「是呢,你總是這樣任性。」千妖然邪魅的笑中藏著一抹苦澀,但卻又仿佛有著無限寵溺包容。
凌月星離這次眉頭高高的蹙了起來,疑惑的看著千妖然,她很確定自己加上這次不過是見過他兩次,為何他要用這種仿佛與她萬分熟悉的語氣跟她說話?但是已經習慣了被無數身居高位的,無論是魔還是人愛慕的凌月星離對此的疑惑不過兩秒鐘便拋在了腦後。
「不說這些無所謂的了,你應該知道我來找你的意思。」一腳勾過一旁的椅子,凌月星離坐在了千妖然面前。

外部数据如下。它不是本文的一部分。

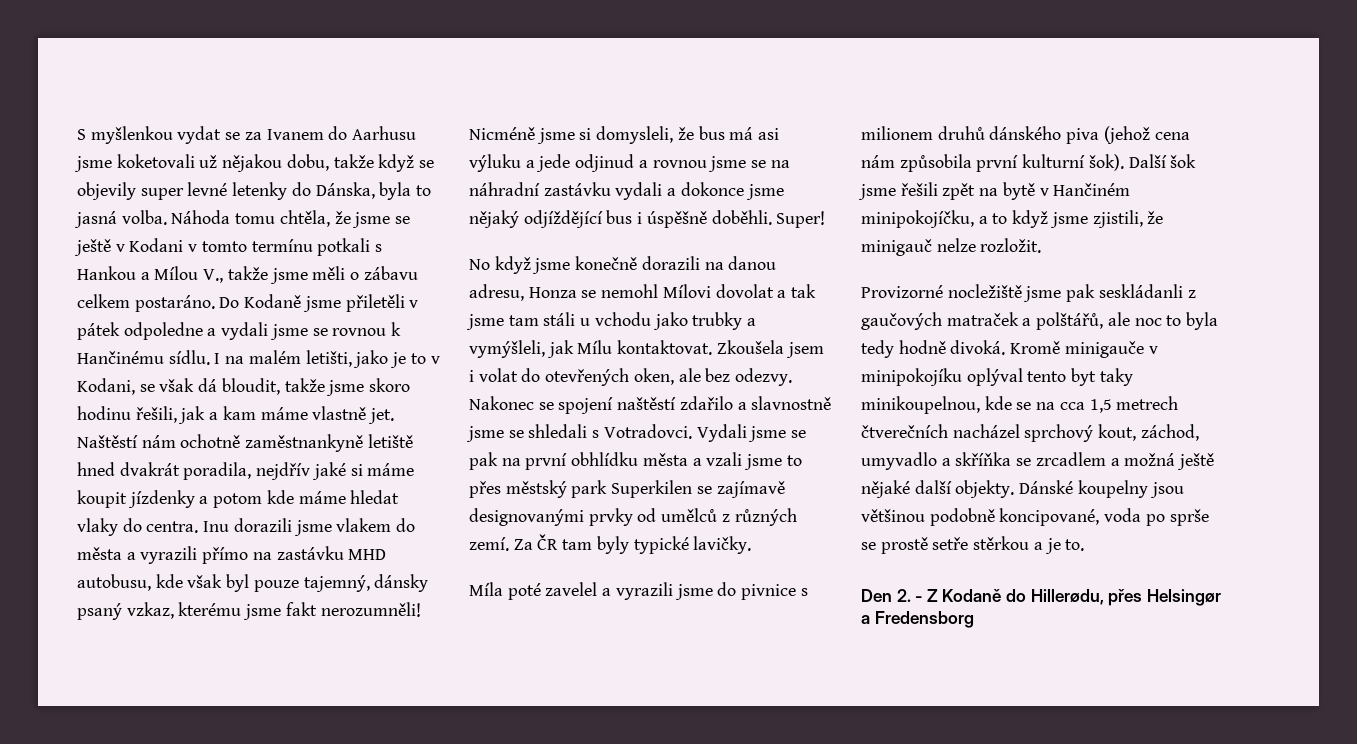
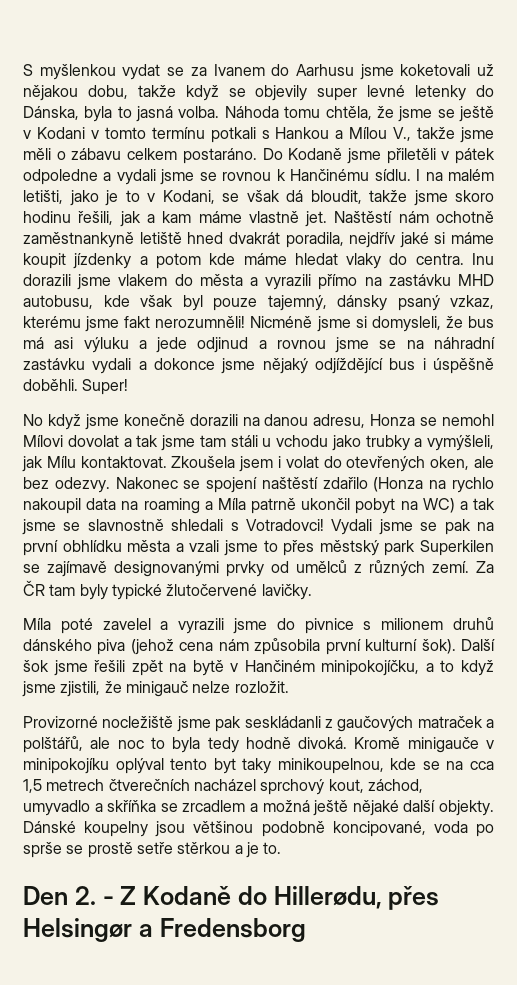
- Nakonec se spojení naštěstí zdařilo a slavnostně jsme se shledali s Votradovci.
+ Nakonec se spojení naštěstí zdařilo (Honza na rychlo nakoupil data na roaming a Míla patrně ukončil pobyt na WC) a tak jsme se slavnostně shledali s Votradovci!
- Za ČR tam byly typické lavičky.
+ Za ČR tam byly typické žlutočervené lavičky.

無所謂……是嗎?千妖然斂下的眸中滑過微微黯淡,下一秒嘴角卻勾起一抹邪魅中透著清雅的笑,「什麼意思?我可不知道啊。」
凌月星離眼眸一眯,猛地伸手揪住千妖然的衣領,咬牙切齒的聲音從中傳來,「我可不相信大名鼎鼎的旭陽帝王竟然會讓自己蒙上不白之冤,甚至因此而跟瞻鏡淵開戰,同時我也不相信聖梵音會真的被一個冒牌貨所欺騙!」
「呵呵……你就這麼看得起本尊和聖梵音?」千妖然竟然笑出了聲。
「你以為本小姐是傻子嗎?堂堂西大陸兩大帝國的君王如果會被這種雕蟲小技所欺騙,旭陽閣和瞻鏡淵早就該被滅光光了!」把千妖然摔回床上,被欺騙的認知讓凌月星離氣得牙齒磨得卡茲卡茲響,要不是聖梵音此時還在昏迷著,凌月星離早奔回去揍他一頓了!
一開始因為聖梵音的身體所以並沒有時間多慮,但是在沐浴的時候,身子稍稍放鬆,腦子便極其快速的轉了起來,一瞬間明白的事讓凌月星離恨不得把聖梵音從床上拉起來狠狠的踹上幾腳。
明明知道那個女人是冒牌貨,明明知道是有第三者在從中作梗,聖梵音卻依舊和千妖然開戰,兩個從十五歲開始斗到現在十幾年的時間,彼此是怎麼樣的人他們比對方都清楚,怎麼可能會相信什麼千妖然設計這種事?
所以,唯一的可能性就是,他們是故意的!甚至把這個玩笑開到最大,不惜萬千兵馬相迎,讓百姓陷入恐慌之中,她從來不知道,原來這兩個人也可以有這麼任性殘忍的一面,而聖梵音更是讓她震驚。
「不要這麼生氣,這是宿命的對決,早在十年前就該來了,只是被本尊硬生生的拖到現在而已。」千妖然無所謂的笑,不小心扯到腹部的上忍不住嘶了一聲。
瞻鏡淵是在旭陽閣的縱然之下成長起來的,這讓一向野心勃勃的旭陽閣人多少心裡都有著疙瘩,所以在各種貿易中,旭陽閣的人總會有意無意的瞧不起瞻鏡淵的人,而瞻鏡淵的人同樣覺得旭陽閣對他們有恩便總是一再讓步,如此便造成了一個惡性循環,讓兩國的商業等各種貿易都停滯不前,人的思想不進步,國家便不會發展,顯然,兩個聞名於世的帝王都懂得這個道理。